First, during the evacuation process, resistance to evacuation becomes large and a long period of time is necessary to obtain a sufficient vacuum. In addition, situations in which the penetrating hole becomes stopped up are not all the same, so it becomes difficult to establish an evacuation time period. If the value for the evacuation time period is too short, the vacuum is insufficient, and it is not possible to introduce sufficient gas having low thermal conductivity after the vacuum evacuation.
In addition, even when vacuum evacuation is achieved, during the subsequent gas charging process, the stopped up hole results in resistance to the introduction of gas, the introduction of the gas having low thermal conductivity cannot be completed in the established time period, and because it is returned to atmospheric pressure while still in a low pressure condition, it is not possible to introduce sufficient gas having low thermal conductivity.
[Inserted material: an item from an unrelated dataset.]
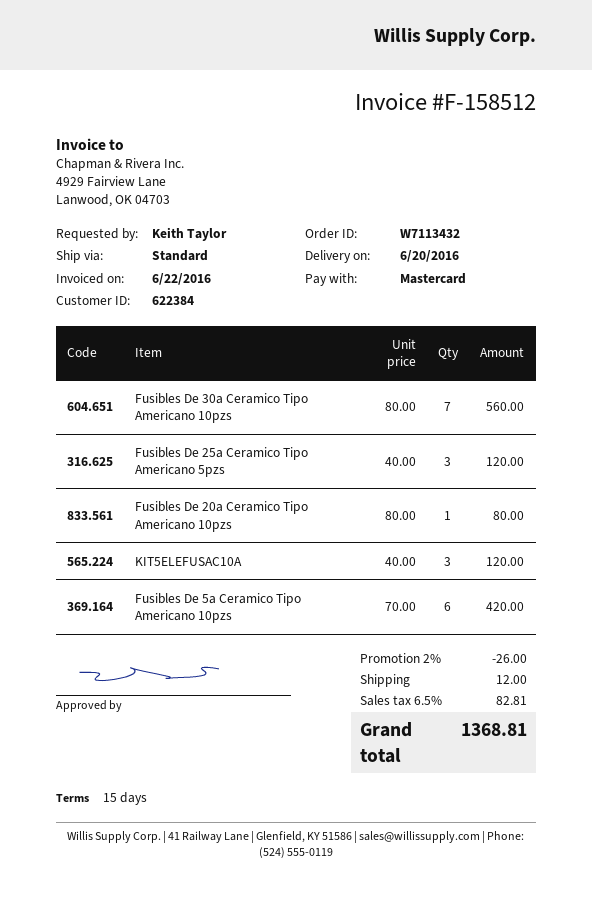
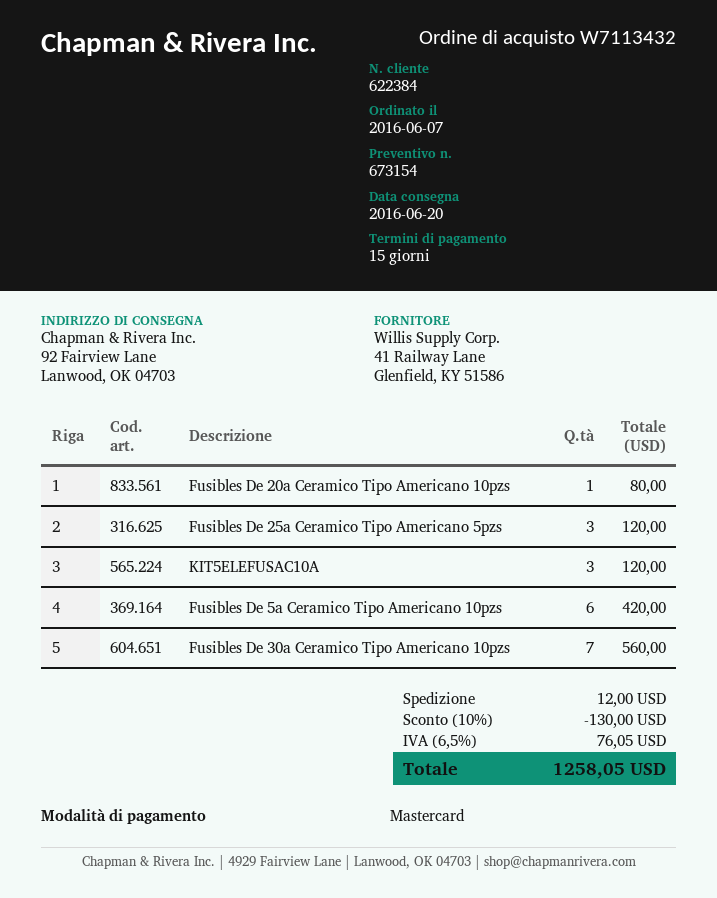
discount: 2% = 26.00 -> 10% = 130.00
tax: 6.5% = 82.81 -> 6.5% = 76.05
total: 1368.81 -> 1258.05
Furthermore, when injection molding containers which have a symmetric structure, such as kitchen and table ware, a gate is generally provided in the center of the lower surface so that the properties of injection molding will be good, weld generation will be low, and so that eccentricity in shape after the molding process can be reduced as much as possible.
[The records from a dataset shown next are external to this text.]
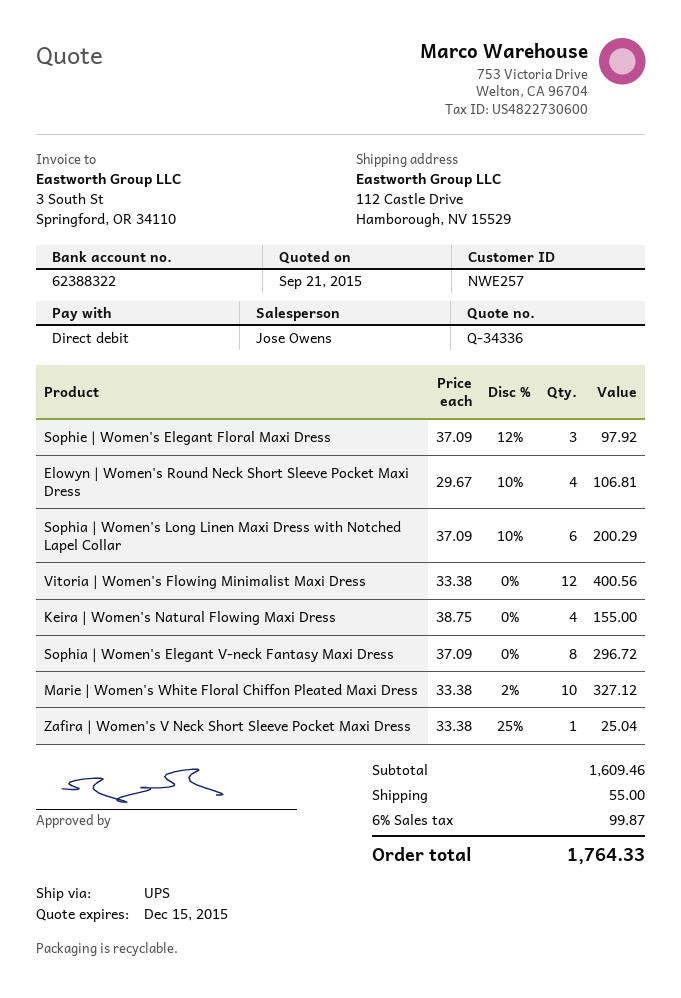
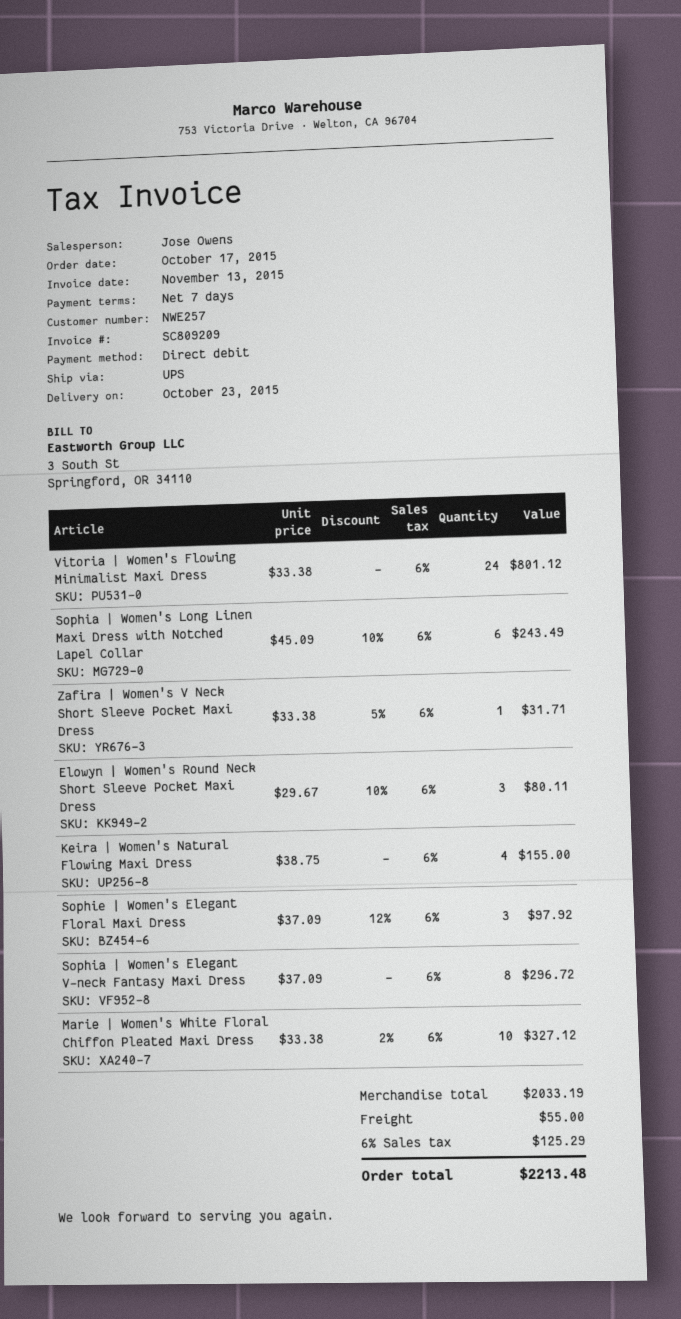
Elowyn | Women's Round Neck Short Sleeve Pocket Maxi Dress: 4 x 29.67 - 10% = 106.81 -> 3 x 29.67 - 10% = 80.11
Sophia | Women's Long Linen Maxi Dress with Notched Lapel Collar: 6 x 37.09 - 10% = 200.29 -> 6 x 45.09 - 10% = 243.49
Vitoria | Women's Flowing Minimalist Maxi Dress: 12 x 33.38 = 400.56 -> 24 x 33.38 = 801.12
Zafira | Women's V Neck Short Sleeve Pocket Maxi Dress: 1 x 33.38 - 25% = 25.04 -> 1 x 33.38 - 5% = 31.71
subtotal: 1609.46 -> 2033.19
tax: 6% = 99.87 -> 6% = 125.29
total: 1764.33 -> 2213.48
However, for a double walled structure, in a vacuum evacuation process like the one mentioned above, due to the effects of atmospheric pressure, the weld mark (in particular, a pin point gate) which is in the center of the bottom surface of the inner container becomes inserted into the gas replacement penetrating hole which is in the center of the bottom of the outer container, the hole becomes stopped up and vacuum evacuation becomes impossible. For this reason, the use of a pingate in molding a container is limited, and there are problems with automation of the molding and stabilization of the cycle time.
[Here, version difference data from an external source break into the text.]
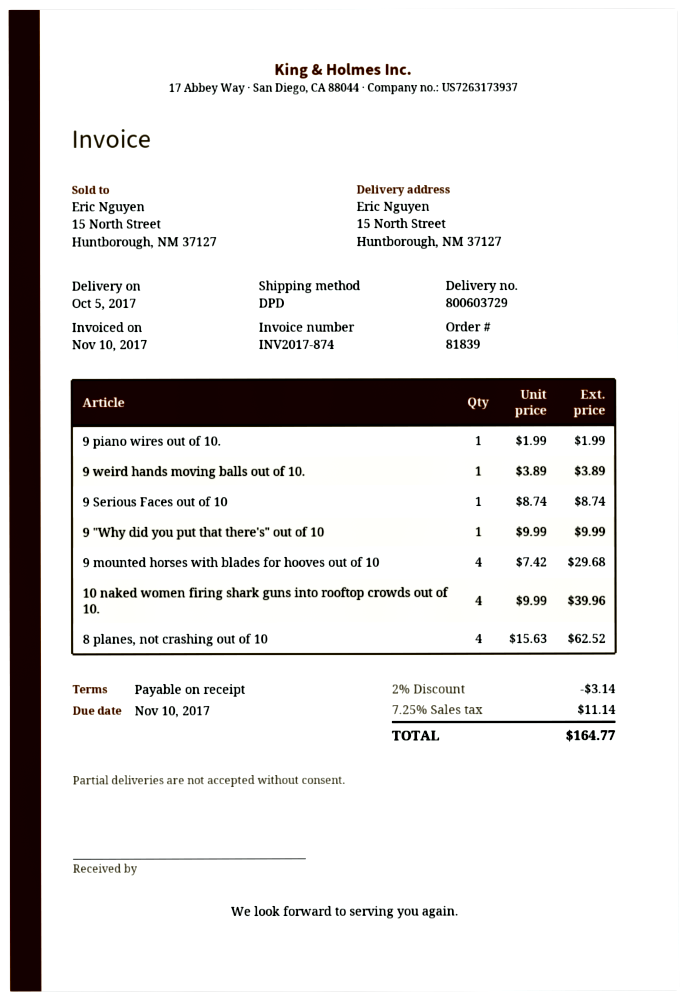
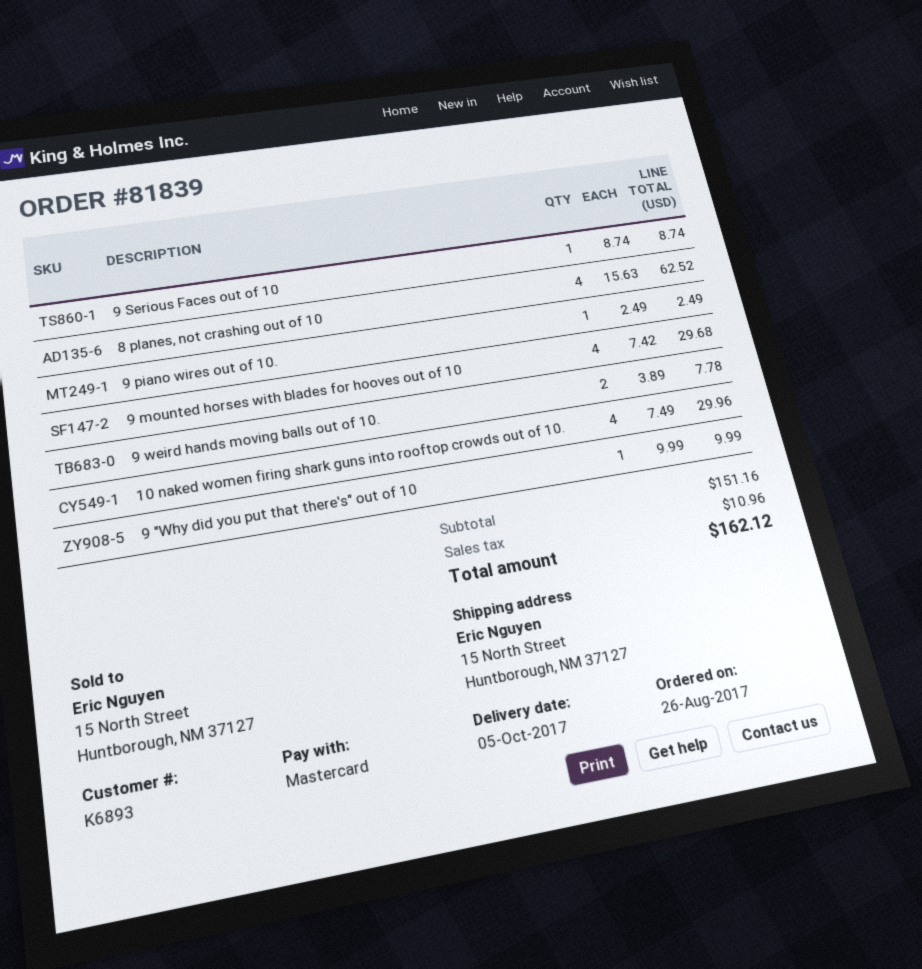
9 piano wires out of 10.: 1 x 1.99 = 1.99 -> 1 x 2.49 = 2.49
9 weird hands moving balls out of 10.: 1 x 3.89 = 3.89 -> 2 x 3.89 = 7.78
10 naked women firing shark guns into rooftop crowds out of 10.: 4 x 9.99 = 39.96 -> 4 x 7.49 = 29.96
discount: 2% = 3.14 -> none
tax: 11.14 -> 10.96
total: 164.77 -> 162.12

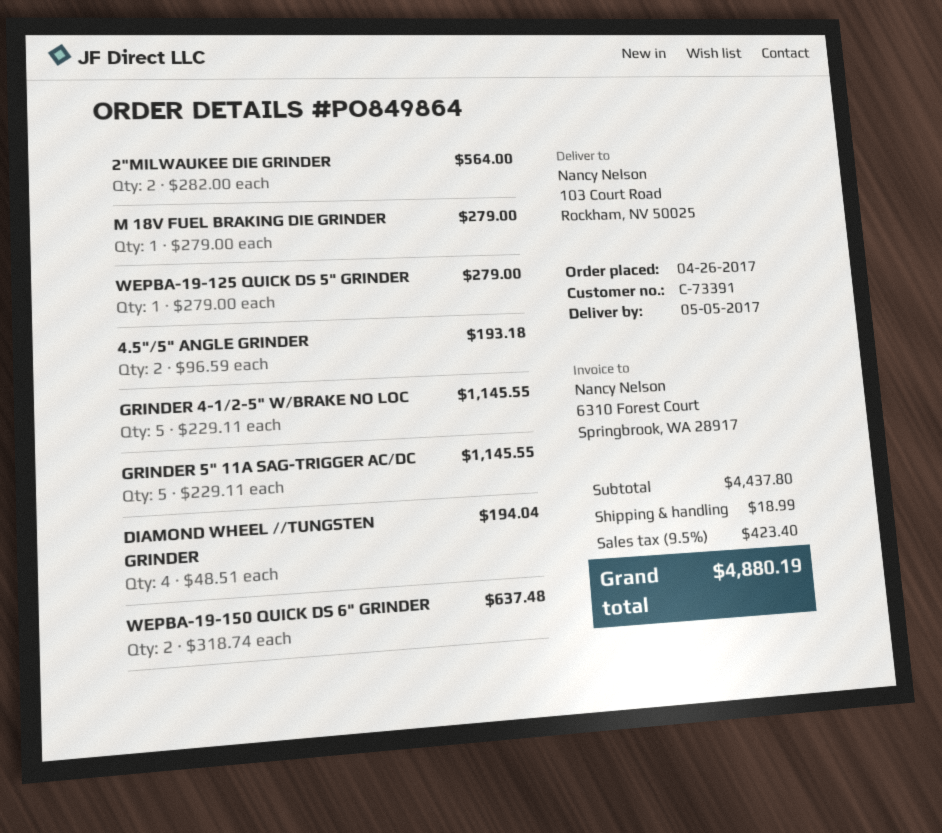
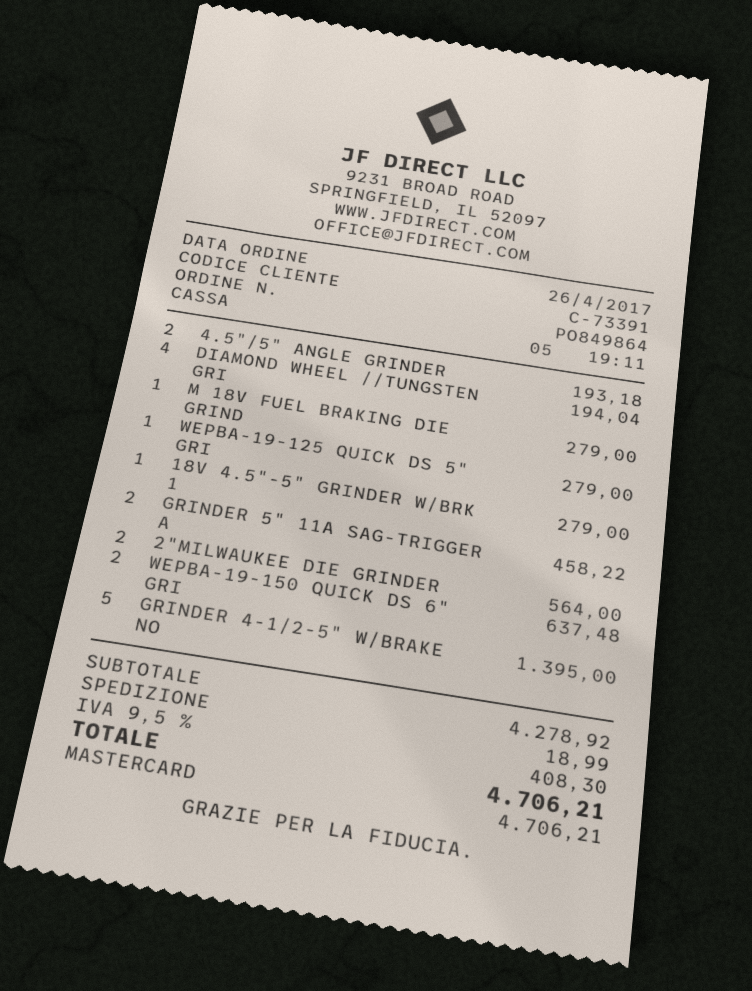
GRINDER 4-1/2-5" W/BRAKE NO LOC: 5 for 1145.55 -> 5 for 1395.00
GRINDER 5" 11A SAG-TRIGGER AC/DC: 5 for 1145.55 -> 2 for 458.22
18V 4.5"-5" GRINDER W/BRK 1: none -> 1 for 279.00
subtotal: 4437.80 -> 4278.92
tax: 9.5% = 423.40 -> 9.5% = 408.30
total: 4880.19 -> 4706.21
In order to avoid this type of deformation caused by vacuum evacuation, up to the present, it has been necessary to mold the walls of containers and lids thickly. For example, when the material used is polycarbonate, a thickness of approximately 3 mm is necessary. However, when the walls are made thick, costs increase and, furthermore, it is necessary to make the space for the insulating layer thinner by the amount that the walls are made thicker, or it is necessary to make the shape of the inner and outer containers or the top and bottom surface walls larger. When the insulating layer is made thinner, the effective insulation performance of maintaining high or low temperatures is reduced. In addition, when the containers are made larger, efficient utility of space is reduced, and a problem arises in the promotion of low holding capacity increases the required space in the storage place.